Heather Hughley is a Senior at UW-Superior. She will be graduating with a degree in Communicating Arts with a minor in Writing. She is a fiction writer who is inspired by ordinary moments that turn into something fantastical. With Lake Superior at her toes and the great Up North at her fingertips, there is a story waiting to be discovered just around the next bend.
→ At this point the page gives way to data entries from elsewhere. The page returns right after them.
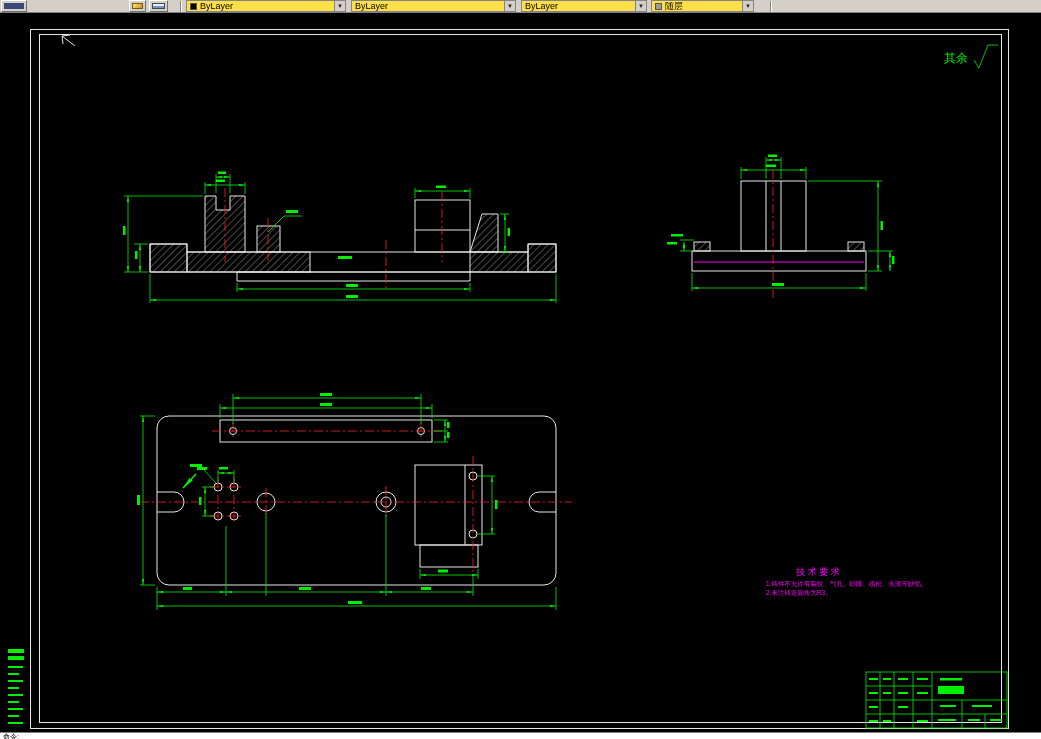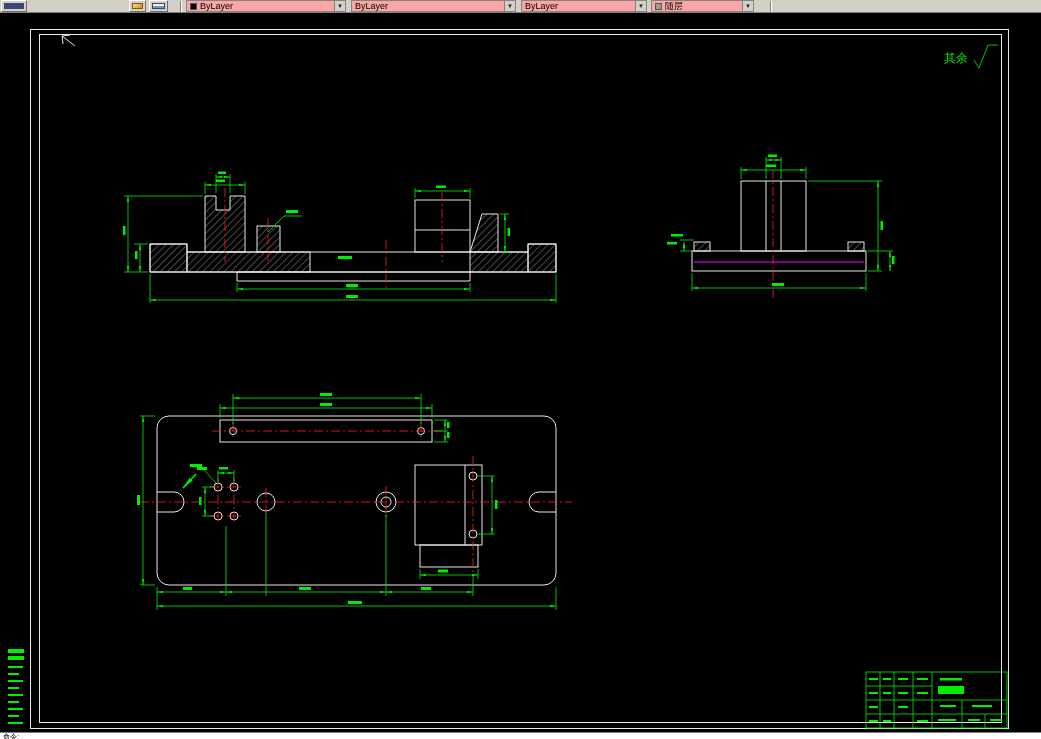--- a/index.html
+++ b/index.html
@@ -8,21 +8,21 @@
   .app { position:relative; width:1041px; height:739px; background:#000; }
 
   
   .toolbar { position:absolute; top:0; left:0; width:1041px; height:13px;
              background:#d4d0c8; border-bottom:1px solid #808080; z-index:3; }
   .tb-btn { position:absolute; top:0; height:12px; background:#d4d0c8;
             border:1px solid; border-color:#fff #6f6f6f #6f6f6f #fff; }
   .tb-glyph { position:absolute; inset:2px; background:#3a4a78; }
   .tb-glyph.gold { background:linear-gradient(135deg,#ffe27a,#c9922a); border:1px solid #7a5a10; }
   .tb-glyph.layers { background:repeating-linear-gradient(180deg,#eef,#eef 2px,#69c 2px,#69c 4px); border:1px solid #445; }
-  .combo { position:absolute; top:0; height:12px; background:#fca5a5;
+  .combo { position:absolute; top:0; height:12px; background:#fde047;
            border:1px solid #848284; display:flex; align-items:center;
            font-size:9px; line-height:10px; color:#000; padding-left:3px; }
   .combo .lbl { white-space:nowrap; overflow:hidden; }
   .swatch { width:7px; height:7px; margin-right:3px; border:1px solid #555; flex:none; }
   .dd { position:absolute; right:0; top:0; width:11px; height:10px; background:#d4d0c8;
         border-left:1px solid #848284; font-size:6px; line-height:10px; text-align:center; color:#222; }
   .sep { position:absolute; top:1px; height:11px; width:2px;
          border-left:1px solid #808080; border-right:1px solid #fff; }
 
   
@@ -357,18 +357,23 @@
       <rect class="blob" x="883" y="720" width="8" height="2"></rect>
       <rect class="blob" x="917" y="720" width="11" height="2"></rect>
       <rect class="blob" x="940" y="705" width="16" height="2"></rect>
       <rect class="blob" x="972" y="705" width="20" height="2"></rect>
       <rect class="blob" x="938" y="719" width="18" height="2"></rect>
       <rect class="blob" x="968" y="719" width="12" height="2"></rect>
       <rect class="blob" x="990" y="719" width="12" height="2"></rect>
     </g>
   </svg>
 
+  <div class="techreq">
+    <div class="tr-title">技术要求</div>
+    <div class="tr-line">1.铸件不允许有裂纹、气孔、砂眼、疏松、夹渣等缺陷。</div>
+    <div class="tr-line">2.未注铸造圆角为R3。</div>
+  </div>
 
   <div class="cmdline">
     <span>命令:</span>
   </div>
 
 </div>
 
 </body></html>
This is her debut to publication, and she hopes you enjoy reading this piece as much as she did writing it.

Pandemic, Sixth Month by Sarah Monahan

Uncertainty, mixed with dread 
for any number of scenarios 
that may or may not unfold, 
breeds anxiety.  
Negative effects of anxiety 
on brain and body 
are well-studied, 
include cortisol levels and 
neurotransmitter analysis, 
a lengthy list of symptoms and ills 
manifesting in myriad ways 
in individuals, groups, and populations. 
To combat this collective trauma underway
a host of resources are readily available: 
yoga and other exercise, 
meditation, medication, 
detachment from expectation, 
staying present to the moment, 
mindful of sensation, 
aware of the body in space, 
in context.  
Each must explore and 
decide what will work 
to make it possible 
to persevere.

What, then, is the opposite of dread?
A possible antidote 
to perpetuating anxiety 
in the face of our current paradigm?  
We can’t remove uncertainty, 
which is the only certainty, 
but what would it do to a brain and body 
to anticipate some handful 
of delightful and satisfying experiences 
that may or may not manifest? 
Anecdotally I’ll say that the effect 
of whatever this state is called 
creates space enough for sunlight 
and starlight, butterflies 
and fireflies, room for 
wonder and mystery, 
a welcome space in which to dwell, 
to rest a spell, 
to gather strength for moving 
into the next steps on the road.
Pursuit of pleasure 
may be salvation in these times.


Sarah Monahan’s intrusive, territorial nature comes from being 1/16th Mermaid. She writes in the car, on the beach, under blankets, or sitting at picnic tables, mostly furious and unfocused lines of thought. She studied creative writing at the University of MN. She is a Speech-Language Pathologist who focuses on leadership development and lives in sight of Lake Superior with a man and two boys.